INPUT RECORDS
=-=-=-=-=
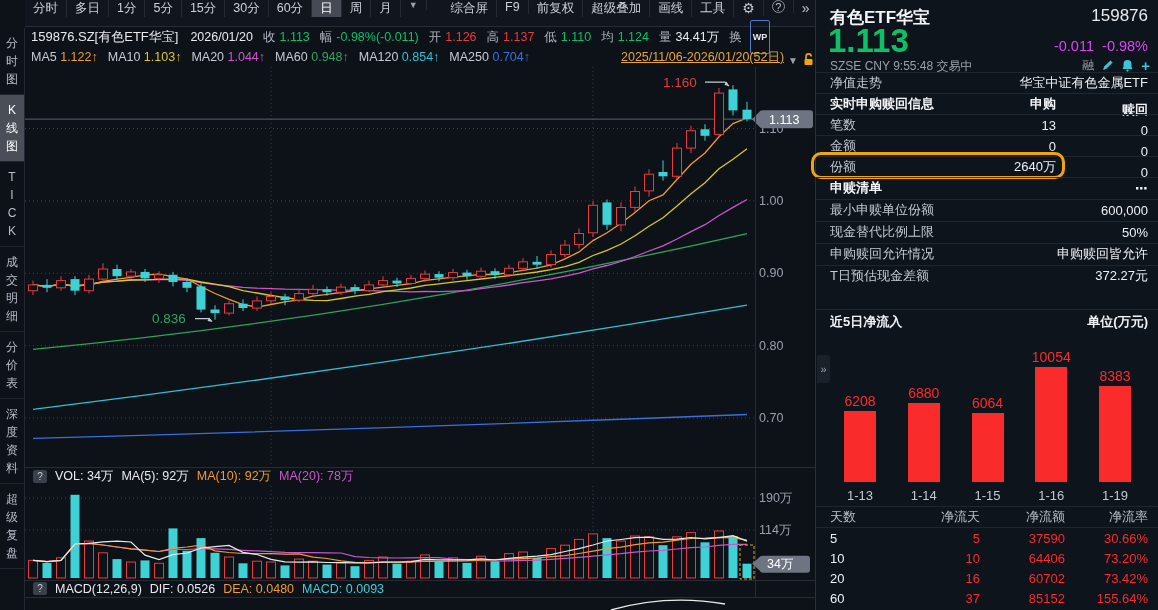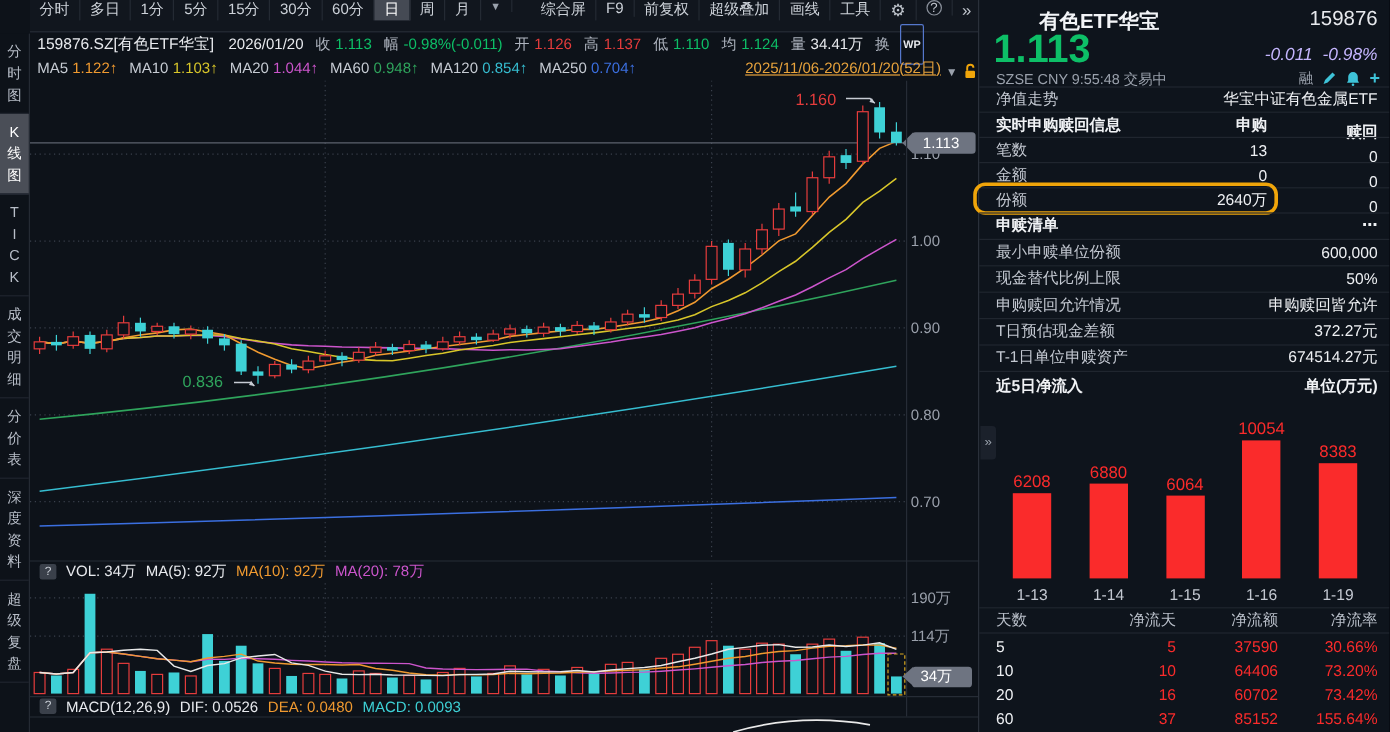--- a/index.html
+++ b/index.html
@@ -32,24 +32,24 @@
   .sb-item.sel{background:#4a4e57;color:#fff;}
   .vch{display:block;line-height:18px;font-size:12px;}
   
   #chart-wrap{left:25px;top:67px;width:790px;height:543px;}
   #vol-row{left:33px;top:468px;height:17px;display:flex;align-items:center;gap:8px;white-space:nowrap;font-size:12.5px;color:#e8eaee;}
   #macd-row{left:33px;top:581px;height:15px;display:flex;align-items:center;gap:8px;white-space:nowrap;font-size:12.5px;color:#e8eaee;}
   .qicon{display:inline-flex;align-items:center;justify-content:center;width:14px;height:13px;background:#3a404a;color:#c9ced6;font-size:10px;border-radius:2px;}
   
   #rpanel{left:815px;top:0;width:343px;height:610px;background:#0e141c;border-left:1px solid #2a303a;}
   #rp-head{position:absolute;left:0;top:0;width:100%;height:72px;}
-  #rp-title{position:absolute;left:14px;top:6px;font-size:17px;font-weight:bold;color:#f2f4f7;margin-left:36px;}
+  #rp-title{position:absolute;left:14px;top:6px;font-size:17px;font-weight:bold;color:#f2f4f7;}
   #rp-code{position:absolute;right:10px;top:6px;font-size:17px;color:#e8eaee;}
   #rp-price{position:absolute;left:12px;top:22px;font-size:33px;font-weight:bold;color:#0dbf67;}
-  #rp-chg{position:absolute;right:10px;top:38px;font-size:14.5px;color:#c4b5fd;font-style:italic;}
+  #rp-chg{position:absolute;right:10px;top:38px;font-size:14.5px;color:#d946ef;}
   #rp-sub{position:absolute;left:14px;top:58px;font-size:12px;color:#9aa1ac;}
   #rp-icons{position:absolute;right:8px;top:57px;display:flex;align-items:center;gap:7px;color:#9aa1ac;}
   .rp-row{position:absolute;left:0;width:100%;height:21px;display:flex;align-items:center;padding:0 10px 0 14px;border-top:1px solid #20262f;font-size:13px;}
   .rp-row .k{color:#c3c8d1;} .rp-row .v{margin-left:auto;color:#eef0f3;}
   .rp-row .mid{margin-left:auto;color:#eef0f3;} .rp-row .r{width:92px;text-align:right;color:#eef0f3;margin-top:11px;}
   .rp-row.bold .k,.rp-row.bold .v,.rp-row.bold .mid,.rp-row.bold .r{font-weight:bold;color:#f0f2f5;}
   #hl-box{position:absolute;left:-5px;top:152px;width:254px;height:27px;border:3px solid #f0a50a;border-radius:10px;pointer-events:none;}
   #panel-collapse{position:absolute;left:1px;top:355px;width:13px;height:28px;background:#1b212b;color:#9aa1ac;display:flex;align-items:center;justify-content:center;font-size:11px;border-radius:0 3px 3px 0;cursor:pointer;}
   
   #nf-chart{position:absolute;left:10px;top:338px;width:323px;height:168px;display:flex;justify-content:space-between;align-items:flex-end;padding:0 6px;}
@@ -468,24 +468,20 @@
       <span class="v">50%</span>
     </div>
     <div class="rp-row" style="top:243px;">
       <span class="k">申购赎回允许情况</span>
       <span class="v">申购赎回皆允许</span>
     </div>
     <div class="rp-row" style="top:265px;">
       <span class="k">T日预估现金差额</span>
       <span class="v">372.27元</span>
     </div>
-    <div class="rp-row" style="top:287px;">
-      <span class="k">T-1日单位申赎资产</span>
-      <span class="v">674514.27元</span>
-    </div>
     <div class="rp-row bold" style="top:309px;height:24px;">
       <span class="k">近5日净流入</span>
       <span class="v">单位(万元)</span>
     </div>
 
     <div id="nf-chart">
       <div class="nf-col">
         <div class="nf-val">6208</div>
         <div class="nf-bar" style="height: 71px;"></div>
         <div class="nf-lbl">1-13</div>

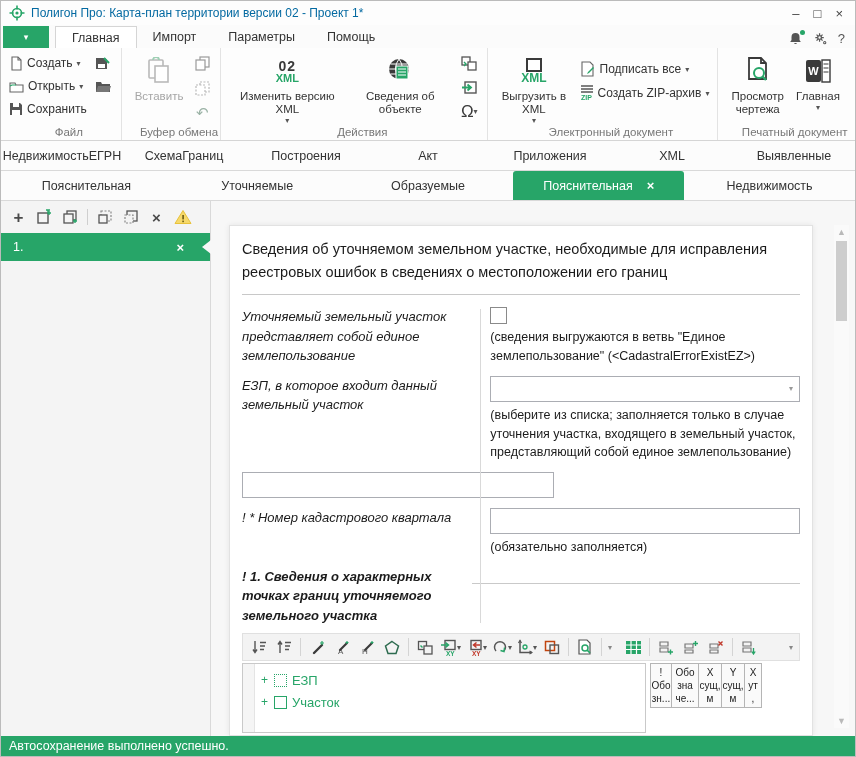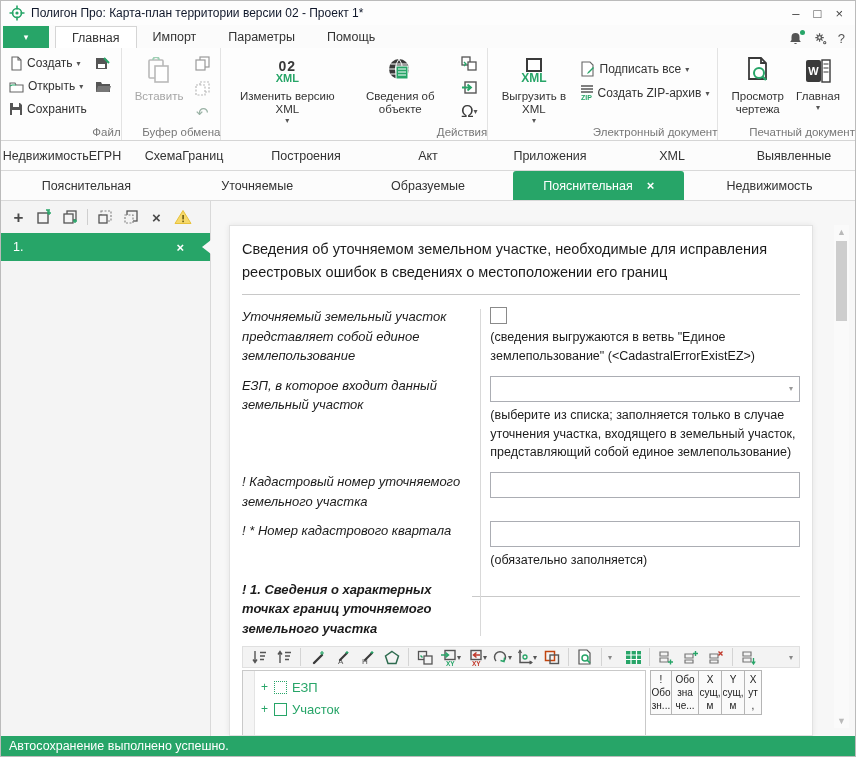--- a/index.html
+++ b/index.html
@@ -5,21 +5,21 @@
   * { margin:0; padding:0; box-sizing:border-box; }
   html,body { background:#e8e8e8; }
   body { font-family:"Liberation Sans", sans-serif; color:#222; }
   .window { position:relative; width:856px; height:757px; background:#fff; overflow:hidden;
             border:1px solid #bbb; }
 
   
   .titlebar { position:absolute; top:0; left:0; right:0; height:24px; background:#fdfdfd;
               display:flex; align-items:center; padding:0 6px; }
   .app-logo { width:16px; height:16px; margin:0 6px 0 2px; flex:0 0 auto; }
-  .title-text { font-size:12px; color:#0f172a; flex:1; white-space:nowrap; overflow:hidden; }
+  .title-text { font-size:12px; color:#0369a1; flex:1; white-space:nowrap; overflow:hidden; }
   .win-controls { display:flex; align-items:center; gap:14px; padding-right:6px; }
   .win-btn { font-size:13px; color:#444; line-height:1; cursor:default; }
 
   
   .menubar { position:absolute; top:24px; left:0; right:0; height:23px; background:#fbfbfb;
              display:flex; align-items:flex-end; }
   .app-menu-btn { width:46px; height:22px; background:#27A568; color:#fff; display:flex;
                   align-items:center; justify-content:center; font-size:9px; margin:0 6px 0 2px; }
   .menu-tab { height:22px; padding:0 16px; font-size:12.5px; color:#333; display:flex;
               align-items:center; }
@@ -28,21 +28,21 @@
   .bell-wrap { position:relative; width:15px; height:15px; }
   .bell-dot { position:absolute; top:-1px; right:-2px; width:5px; height:5px; border-radius:50%;
               background:#27A568; }
   .help-glyph { font-size:13px; color:#555; }
 
   
   .ribbon { position:absolute; top:47px; left:0; right:0; height:93px; background:#fdfdfd;
             border-bottom:1px solid #d5d5d5; display:flex; }
   .rgroup { position:relative; border-right:1px solid #e3e3e3; padding:5px 8px 18px 8px;
             display:flex; align-items:flex-start; }
-  .rgroup-label { position:absolute; bottom:2px; left:16px; right:0; text-align:right;
+  .rgroup-label { position:absolute; bottom:2px; left:16px; right:0; text-align:center;
                   font-size:11.5px; color:#777; white-space:nowrap; }
   .rcol { display:flex; flex-direction:column; gap:3px; }
   .rbtn-sm { display:flex; align-items:center; gap:4px; font-size:12px; color:#333; height:20px;
              white-space:nowrap; }
   .rbtn-lg { display:flex; flex-direction:column; align-items:center; justify-content:flex-start;
              font-size:11.5px; color:#333; text-align:center; padding:2px 5px; line-height:1.15;
              min-width:58px; }
   .rbtn-lg .ric { height:32px; display:flex; align-items:center; justify-content:center; margin-bottom:3px; }
   .rbtn-lg.disabled { color:#a6a6a6; }
   .dd { font-size:8px; color:#555; }
@@ -468,21 +468,20 @@
             <div class="ffield">
               <div class="combobox">
                 <span></span>
                 <span class="combo-arrow">▾</span>
               </div>
               <div class="fhint">(выберите из списка; заполняется только в случае уточнения участка, входящего в земельный участок, представляющий собой единое землепользование)</div>
             </div>
           </div>
 
           <div class="frow">
-            <div class="flabel">! Кадастровый номер уточняемого земельного участка</div>
             <div class="ffield">
               <input class="textinput" type="text" value="" style="">
             </div>
           </div>
 
           <div class="frow">
             <div class="flabel">! * Номер кадастрового квартала</div>
             <div class="ffield">
               <input class="textinput" type="text" value="" style="">
               <div class="fhint">(обязательно заполняется)</div>

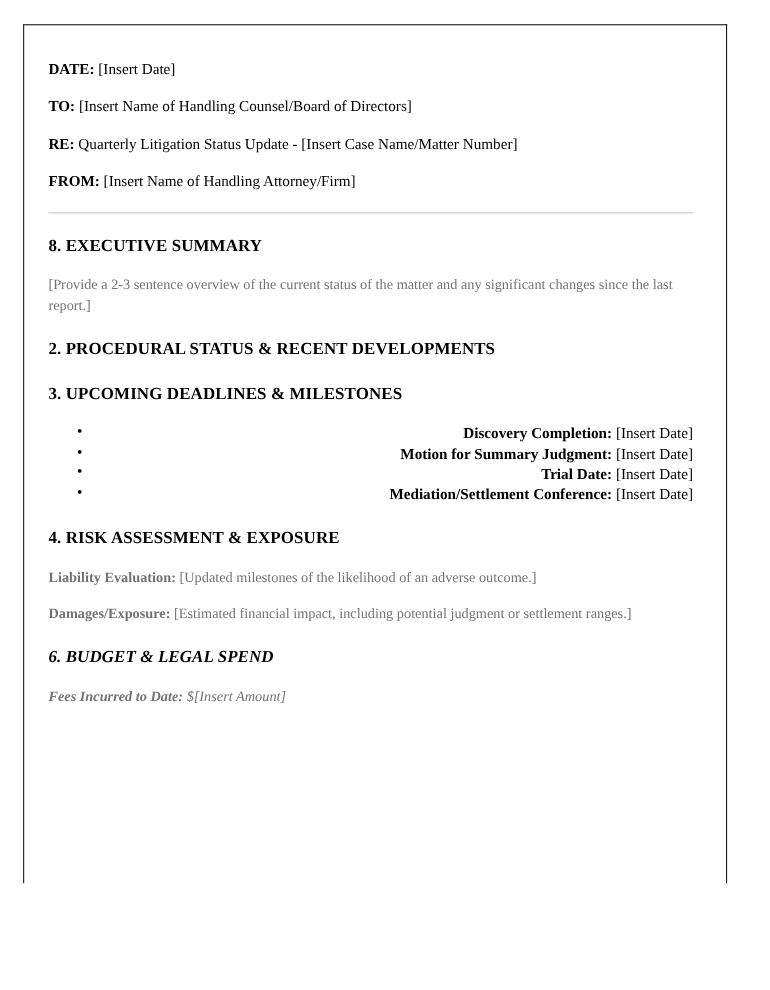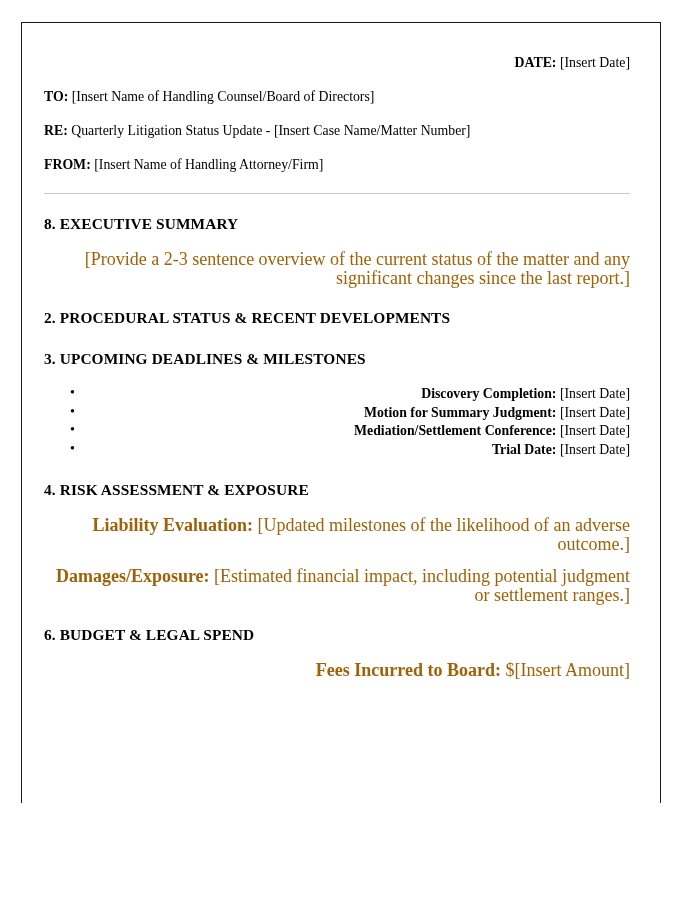--- a/index.html
+++ b/index.html
@@ -38,21 +38,21 @@
   }
 
   
   .memo-line {
     font-size: 13.8px;
     line-height: 18px;
     color: #000000;
     margin: 0 0 16px 0;
     white-space: normal;
   }
-  .memo-line:first-child { margin-top: 17px; text-align: right; }
+  .memo-line:first-child { margin-top: 17px; }
   .memo-label {
     font-weight: bold;
   }
   .memo-value { font-weight: normal; }
 
   hr.divider {
     border: none;
     border-top: 1px solid #c8c8c8;
     margin: 19px 0 20px 0;
     height: 0;
@@ -62,28 +62,27 @@
   
   h2.section-heading {
     font-size: 15.4px;
     line-height: 20px;
     font-weight: bold;
     color: #000000;
     margin: 0 0 16px 0;
     letter-spacing: 0.1px;
   }
   .section-block { margin: 0 0 21px 0; }
-  .section-block:last-child { margin-bottom: 16px; }
+  .section-block:last-child { margin-bottom: 16px; font-style: italic; }
 
   p.body-text {
-    font-size: 18px;
+    font-size: 13px;
     line-height: 18.5px;
-    color: #a16207;
+    color: #737373;
     margin: 0 0 14px 0;
-    text-align: right;
   }
   p.body-text:last-child { margin-bottom: 0; }
 
   .lead-in { font-weight: bold; }
 
   ul.deadline-list {
     margin: 0;
     padding: 0 0 0 40px;
     list-style: none;
     text-align: right;
@@ -149,43 +148,43 @@
         <ul class="deadline-list">
           <li>
             <span class="item-label">Discovery Completion:</span>
             <span class="item-value">[Insert Date]</span>
           </li>
           <li>
             <span class="item-label">Motion for Summary Judgment:</span>
             <span class="item-value">[Insert Date]</span>
           </li>
           <li>
-            <span class="item-label">Mediation/Settlement Conference:</span>
+            <span class="item-label">Trial Date:</span>
             <span class="item-value">[Insert Date]</span>
           </li>
           <li>
-            <span class="item-label">Trial Date:</span>
+            <span class="item-label">Mediation/Settlement Conference:</span>
             <span class="item-value">[Insert Date]</span>
           </li>
         </ul>
       </div>
 
       <div class="section-block">
         <h2 class="section-heading">4. RISK ASSESSMENT &amp; EXPOSURE</h2>
         <p class="body-text">
           <span class="lead-in">Liability Evaluation:</span><span> [Updated milestones of the likelihood of an adverse outcome.]</span>
         </p>
         <p class="body-text">
           <span class="lead-in">Damages/Exposure:</span><span> [Estimated financial impact, including potential judgment or settlement ranges.]</span>
         </p>
       </div>
 
 
       <div class="section-block">
         <h2 class="section-heading">6. BUDGET &amp; LEGAL SPEND</h2>
         <p class="body-text">
-          <span class="lead-in">Fees Incurred to Board:</span><span> $[Insert Amount]</span>
+          <span class="lead-in">Fees Incurred to Date:</span><span> $[Insert Amount]</span>
         </p>
       </div>
 
     </div>
   </div>
 </div>
 
 </body></html>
=-=-=-=-=
TASK DIRECTIONS
Copy every line of the material above in which the word "last" appears.

WRITTEN RESPONSE
-  .section-block:last-child { margin-bottom: 16px; }
+  .section-block:last-child { margin-bottom: 16px; font-style: italic; }
   p.body-text:last-child { margin-bottom: 0; }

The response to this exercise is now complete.